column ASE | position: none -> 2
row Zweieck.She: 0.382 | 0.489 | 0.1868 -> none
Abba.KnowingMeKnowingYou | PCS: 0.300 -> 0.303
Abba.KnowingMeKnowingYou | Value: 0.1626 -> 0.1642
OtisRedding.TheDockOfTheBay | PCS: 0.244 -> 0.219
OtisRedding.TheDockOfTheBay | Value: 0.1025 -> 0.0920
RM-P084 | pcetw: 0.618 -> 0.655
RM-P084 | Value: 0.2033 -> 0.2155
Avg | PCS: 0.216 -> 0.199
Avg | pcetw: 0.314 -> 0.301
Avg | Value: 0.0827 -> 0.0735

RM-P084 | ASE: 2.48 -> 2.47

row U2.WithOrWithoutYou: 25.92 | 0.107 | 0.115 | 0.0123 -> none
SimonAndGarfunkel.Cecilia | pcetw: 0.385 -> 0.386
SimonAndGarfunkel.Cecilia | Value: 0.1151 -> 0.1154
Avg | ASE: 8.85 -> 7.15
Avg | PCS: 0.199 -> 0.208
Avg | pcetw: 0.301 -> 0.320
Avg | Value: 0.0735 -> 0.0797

§ §

Copy the lines above exactly. Start with the line containing "row Zweieck.She: 0.382", end with the line containing "RM-P084 | ASE: 2.48 -> 2.47", and include both.

row Zweieck.She: 0.382 | 0.489 | 0.1868 -> none
Abba.KnowingMeKnowingYou | PCS: 0.300 -> 0.303
Abba.KnowingMeKnowingYou | Value: 0.1626 -> 0.1642
OtisRedding.TheDockOfTheBay | PCS: 0.244 -> 0.219
OtisRedding.TheDockOfTheBay | Value: 0.1025 -> 0.0920
RM-P084 | pcetw: 0.618 -> 0.655
RM-P084 | Value: 0.2033 -> 0.2155
Avg | PCS: 0.216 -> 0.199
Avg | pcetw: 0.314 -> 0.301
Avg | Value: 0.0827 -> 0.0735

RM-P084 | ASE: 2.48 -> 2.47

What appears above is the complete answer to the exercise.